Exercise objective. Transcribe only the part of the material below that begins at the line containing "border: 1px solid" and ends at the line containing "раздел 3.3 изложить", with both kept and images left out.

Material shown.

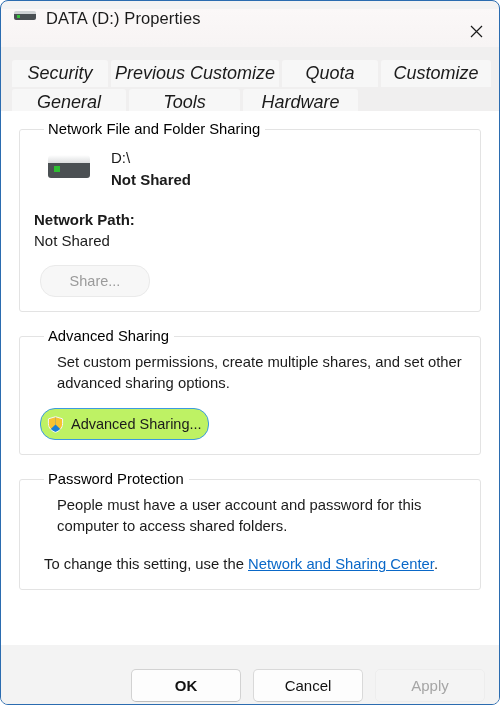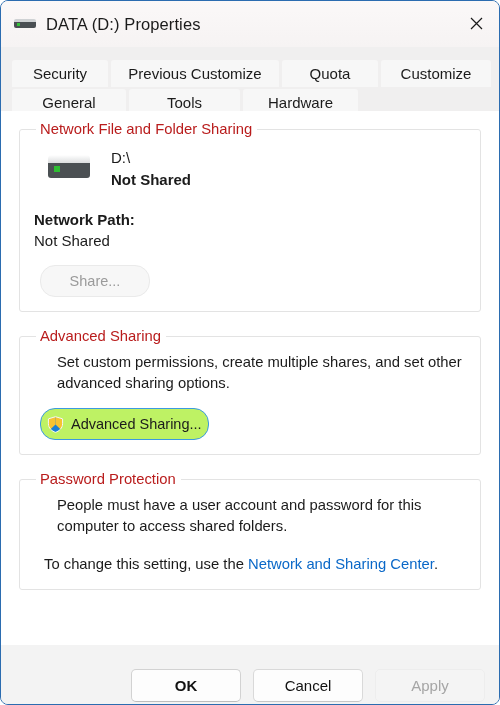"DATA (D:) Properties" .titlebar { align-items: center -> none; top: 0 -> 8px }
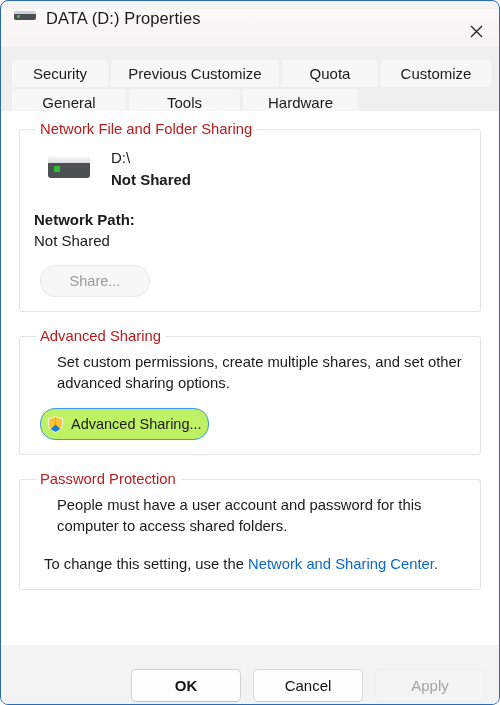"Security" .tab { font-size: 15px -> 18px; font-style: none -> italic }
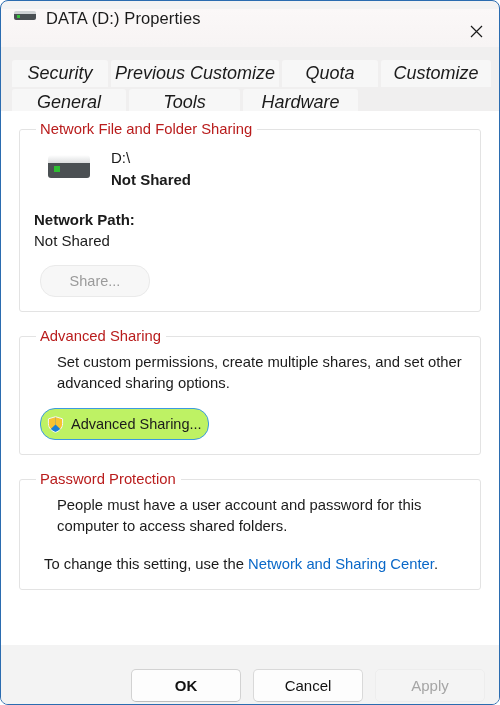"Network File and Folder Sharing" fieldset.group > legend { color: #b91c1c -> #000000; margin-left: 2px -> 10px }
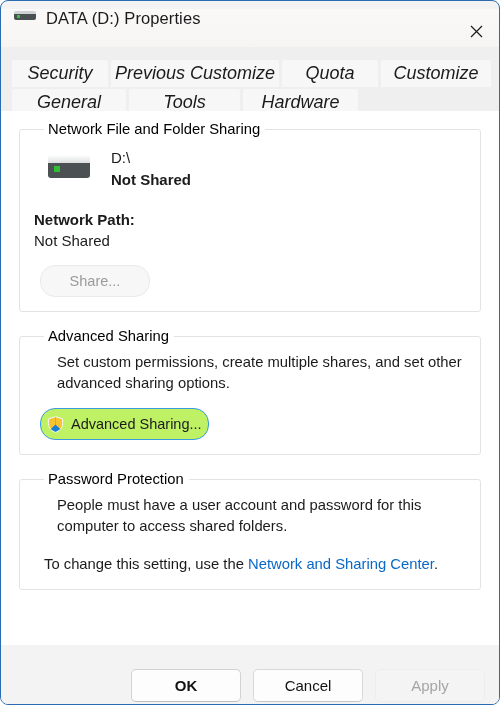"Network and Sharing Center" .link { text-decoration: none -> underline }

--

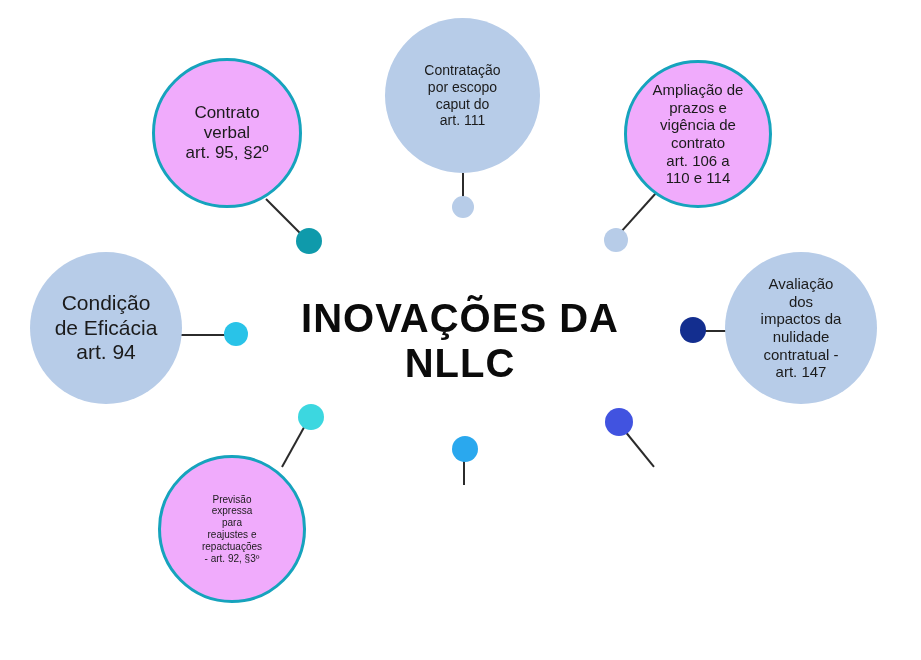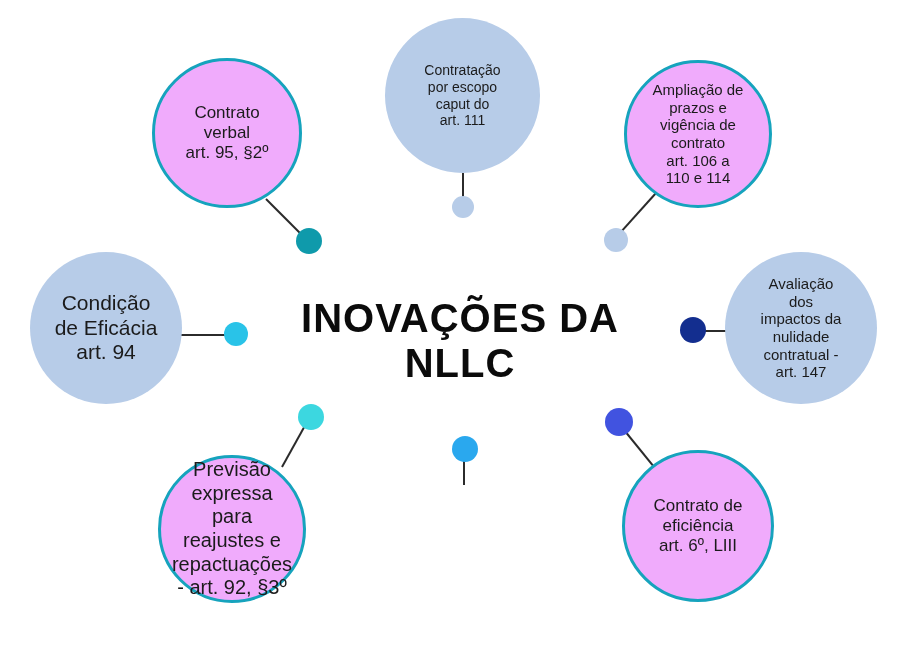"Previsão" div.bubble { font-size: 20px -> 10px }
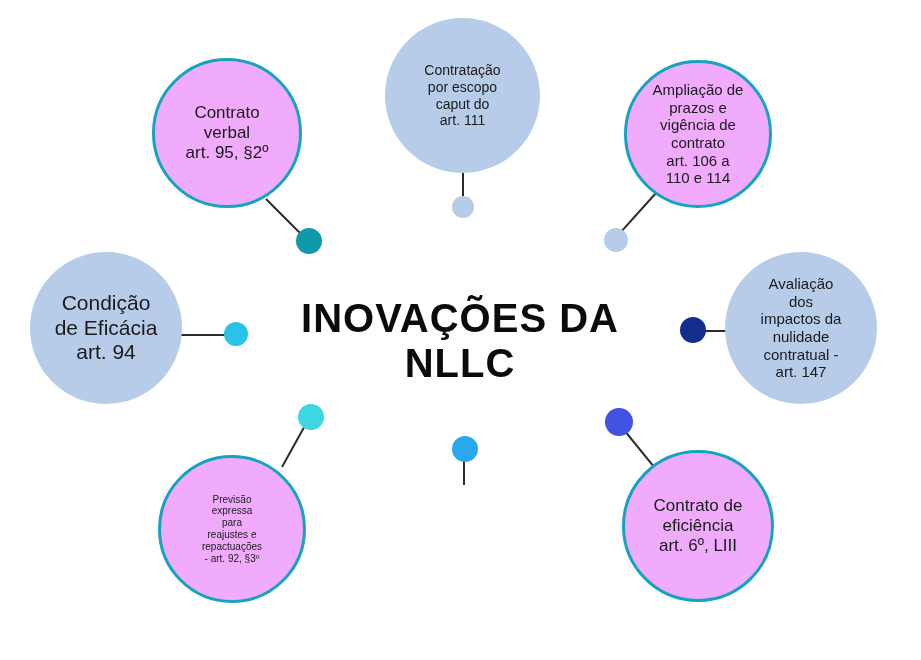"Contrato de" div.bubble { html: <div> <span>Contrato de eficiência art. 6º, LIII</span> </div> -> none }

--

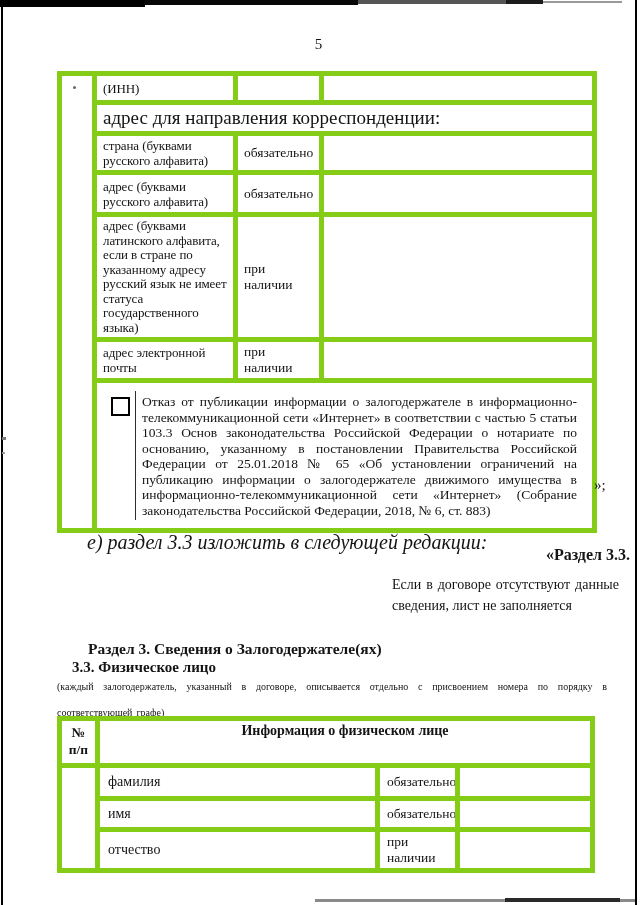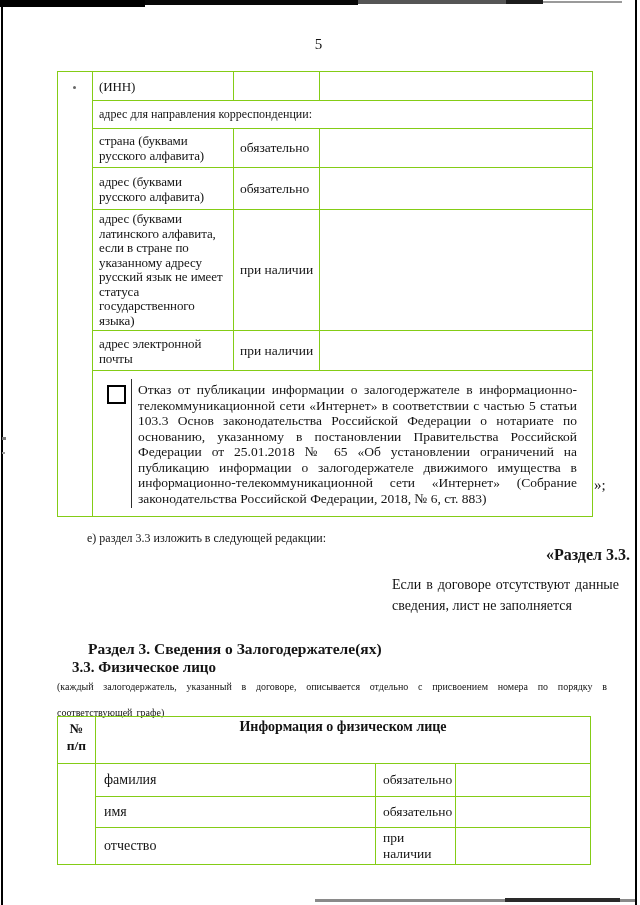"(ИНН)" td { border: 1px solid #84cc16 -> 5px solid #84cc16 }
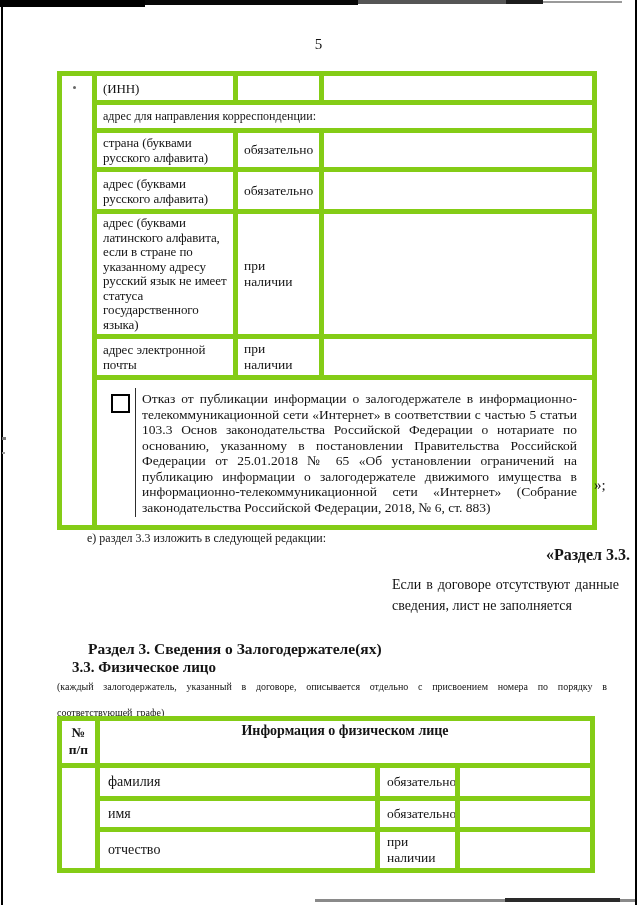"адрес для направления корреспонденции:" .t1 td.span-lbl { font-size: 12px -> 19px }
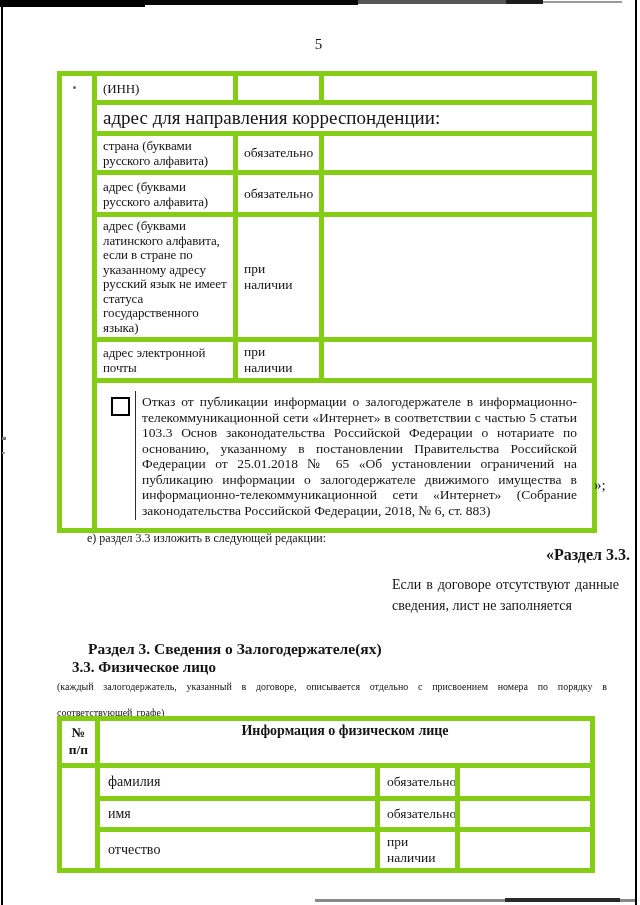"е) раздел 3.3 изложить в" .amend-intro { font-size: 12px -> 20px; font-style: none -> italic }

Result.
"(ИНН)" td { border: 1px solid #84cc16 -> 5px solid #84cc16 }
"адрес для направления корреспонденции:" .t1 td.span-lbl { font-size: 12px -> 19px }
"е) раздел 3.3 изложить в" .amend-intro { font-size: 12px -> 20px; font-style: none -> italic }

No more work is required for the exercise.